100% Compatible with Apache Spark API Your developers can use Delta Lake with minimal change to their existing data pipelines, since it's fully compatible with existing Spark implementations.

For more information, see Delta Lake Project.

For full documentation, visit the Delta Lake Documentation Page

Performance

Using lots of small files often results in suboptimal performance and higher costs from increased read/list operations. Azure Data Lake Storage Gen2 is optimized for larger files that allow your analytics jobs to run faster and with lower cost.

Delta Lake includes many features that can help you Optimize performance with file management.

Examples include:

  • The transaction log minimizes expensive LIST operations.
  • Z-Ordering (multi-dimensional clustering) enables optimized predicate pushdown for your query filters.
  • Native caching and query optimizations reduce the amount of storage scanning you require.
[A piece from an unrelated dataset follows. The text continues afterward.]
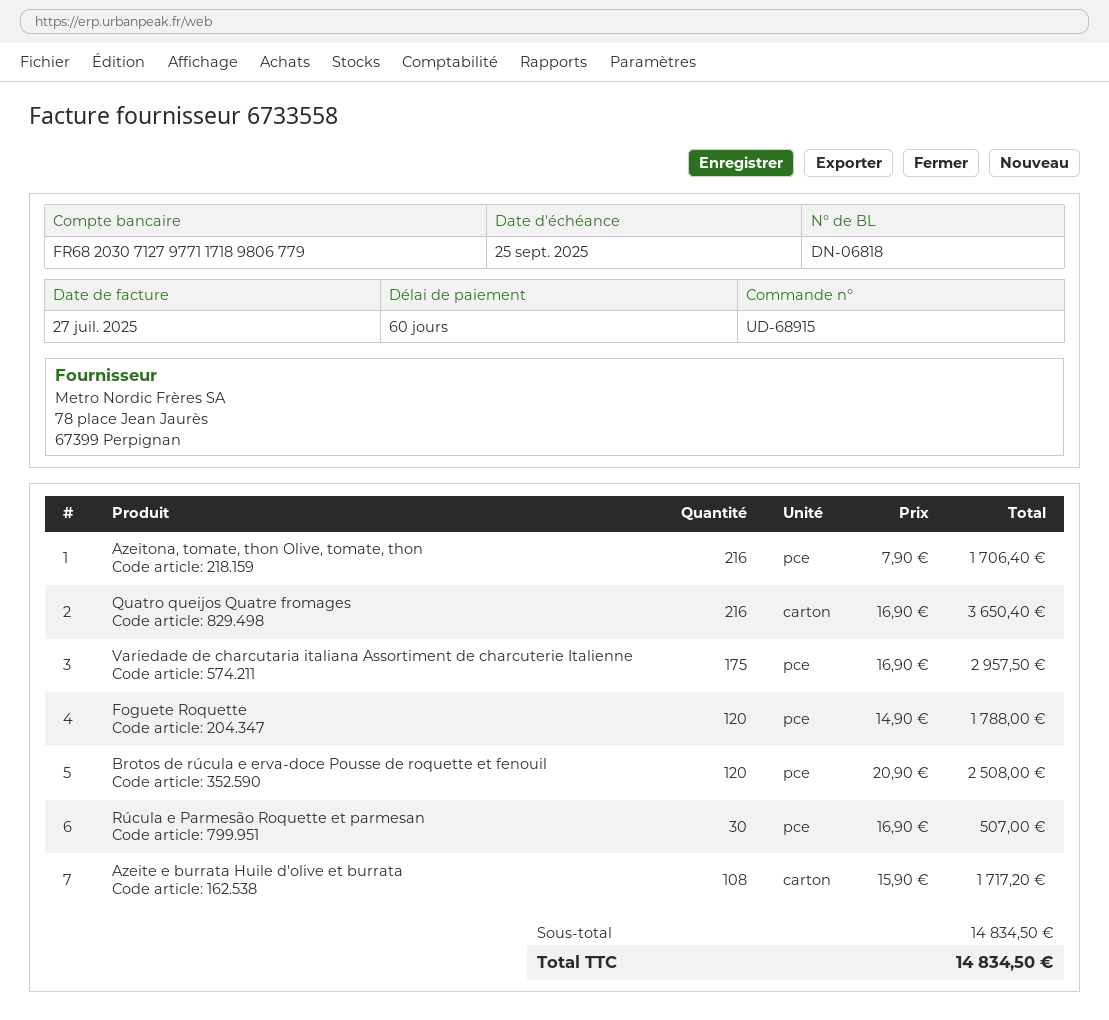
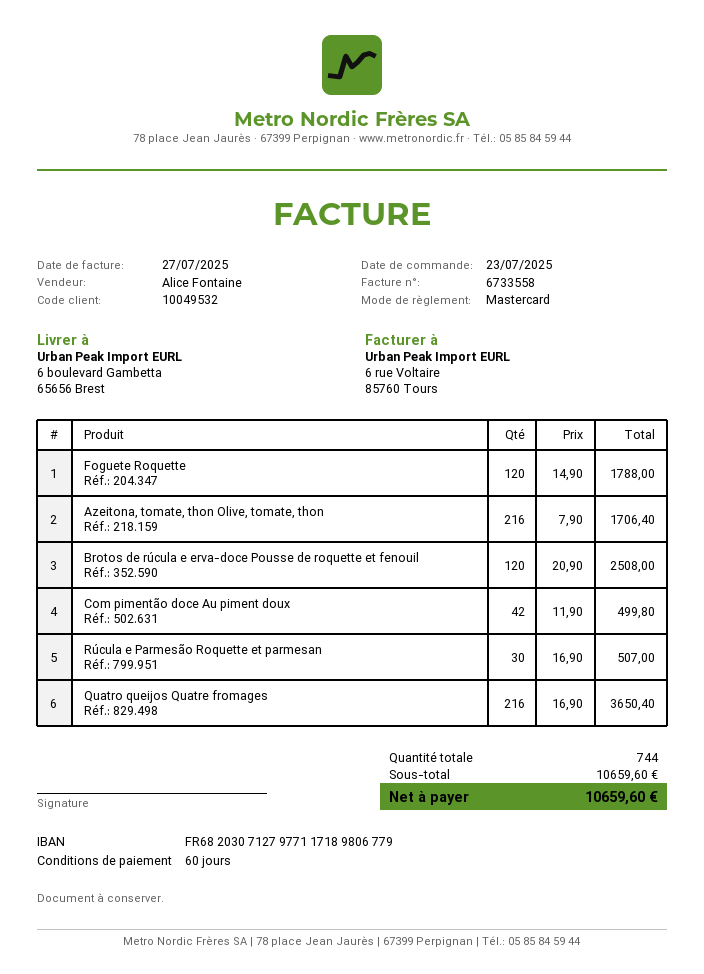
Variedade de charcutaria italiana Assortiment de charcuterie Italienne: 175 x 16.90 = 2957.50 -> none
Azeite e burrata Huile d'olive et burrata: 108 x 15.90 = 1717.20 -> none
Com pimentão doce Au piment doux: none -> 42 x 11.90 = 499.80
subtotal: 14834.50 -> 10659.60
total: 14834.50 -> 10659.60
For more information, see Optimize performance with caching.
  • OPTIMIZE coalesces small files into larger ones.

Make these optimizations part of your data loading process to maintain data freshness and performance.

Data lake partitioning

Data partitioning involves organizing data in your data store so you can manage large-scale data and control data access. Partitioning can improve scalability, reduce contention, and optimize performance.

When partitioning your data lake, ensure your setup:

  • Doesn't compromise security
  • Has clear isolation and aligns with your data authorization model
  • Fits your data ingestion process well
  • Has a well-defined path for optimal data access
  • Supports management and maintenance tasks

General practices

The general practices for data partitioning design are:

  • Focus on your security implication early, and design your data partitions together with authorization.
  • You might want to allow data redundancy in exchange for security.- Define a naming convention and adhere to it.
  • You can nest multiple folders, but always keep them consistent.
  • Include a time element in your folder structures and file names.
  • Don't start your folder structure with date partitions. It's better to keep dates at the lower folder level.
  • Don't combine mixed file formats or different data products in a single folder structure.

Tip

Your folder structures should have partitioning strategies that can optimize access patterns and appropriate file sizes. In the curated zones, plan the structure based on optimal retrieval, be cautious of choosing a partition key with high cardinality, which leads to over partitioning, which in turn leads to suboptimal file sizes.

For more information on data lake zones, see Data lake zones and containers

Compliance support

Delta Lake adds a transactional layer to provide structured data management on top of your data lake. This addition can dramatically simplify and speed up your ability to locate and remove personal information (also known as "personal data") upon consumer request. The transactional layer supports operations like DELETE, UPDATE, and MERGE. For more information, see Best practices: GDPR compliance using Delta Lake.

Summary

Apply the data standardizations listed in this article to your platform. Begin with Delta Lake format, then start adding processes for optimization and compliance. You might decide to create a service that runs some of your optimization routes on a schedule, or create a compliance service that removes personal information.